WORK INSTRUCTIONS: Where the records below have a line with "Bijoynagar", that line is to be copied.

PROVIDED INFORMATION:

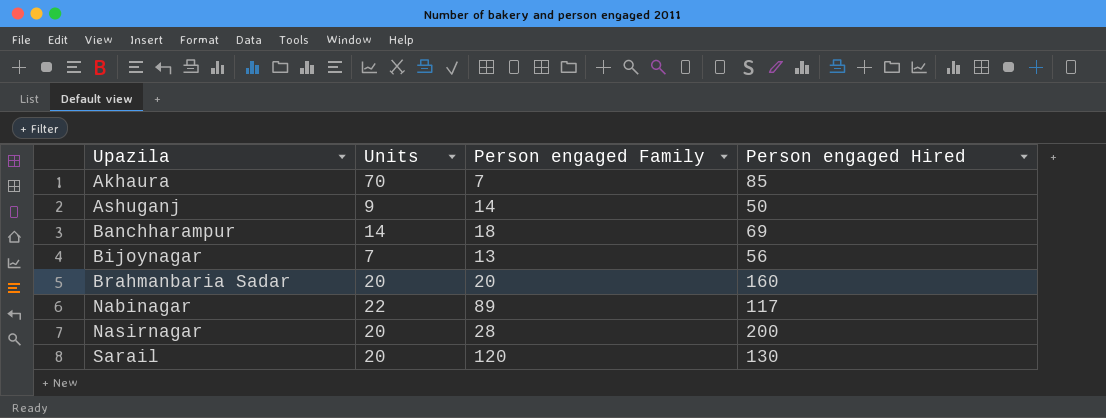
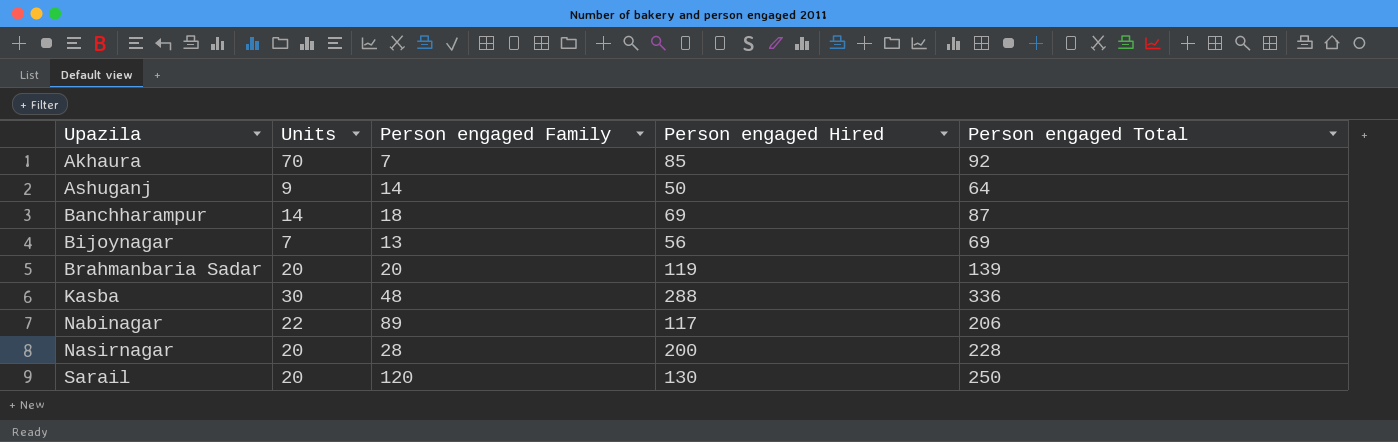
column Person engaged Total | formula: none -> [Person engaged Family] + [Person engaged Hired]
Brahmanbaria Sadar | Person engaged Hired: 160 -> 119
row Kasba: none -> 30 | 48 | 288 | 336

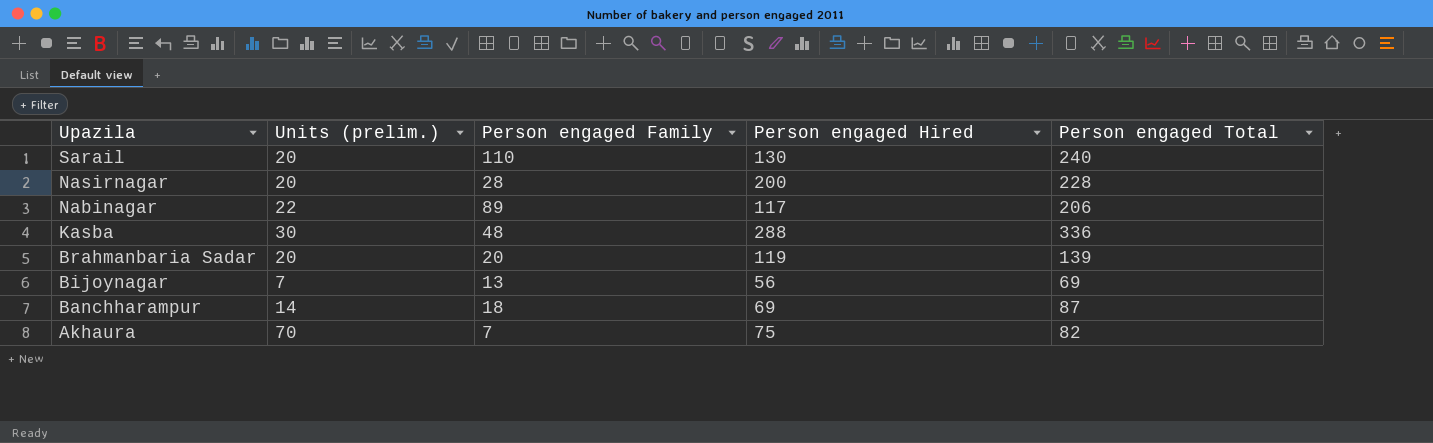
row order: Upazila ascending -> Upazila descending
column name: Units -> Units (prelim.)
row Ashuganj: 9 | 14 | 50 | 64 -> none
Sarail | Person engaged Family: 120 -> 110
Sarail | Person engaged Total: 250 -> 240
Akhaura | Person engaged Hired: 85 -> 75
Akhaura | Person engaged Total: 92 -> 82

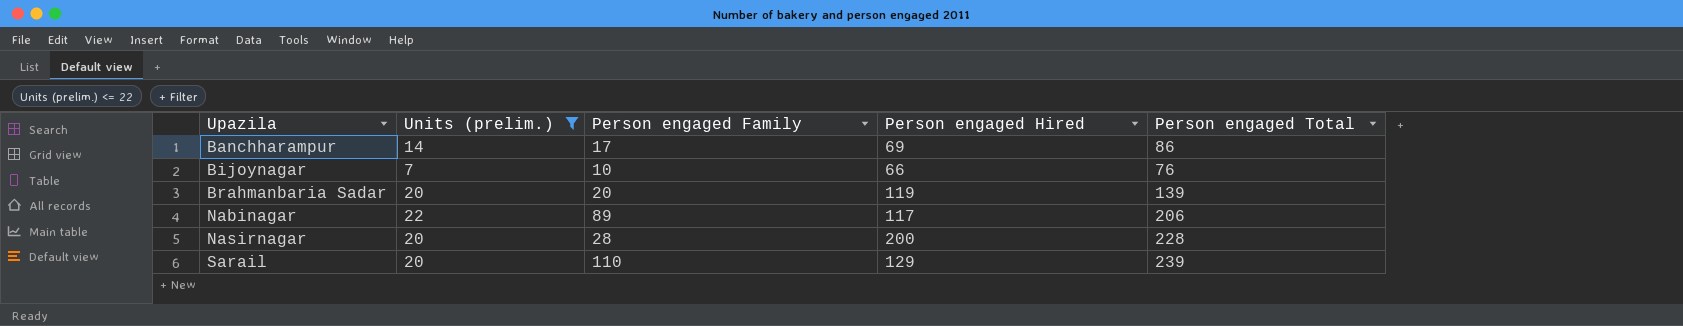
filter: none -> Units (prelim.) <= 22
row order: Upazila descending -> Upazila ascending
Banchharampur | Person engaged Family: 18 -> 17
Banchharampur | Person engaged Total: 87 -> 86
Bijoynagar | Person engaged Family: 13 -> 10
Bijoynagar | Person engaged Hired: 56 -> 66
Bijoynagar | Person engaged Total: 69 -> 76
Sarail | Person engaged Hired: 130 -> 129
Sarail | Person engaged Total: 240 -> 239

EXPECTED ANSWER:
Bijoynagar | Person engaged Family: 13 -> 10
Bijoynagar | Person engaged Hired: 56 -> 66
Bijoynagar | Person engaged Total: 69 -> 76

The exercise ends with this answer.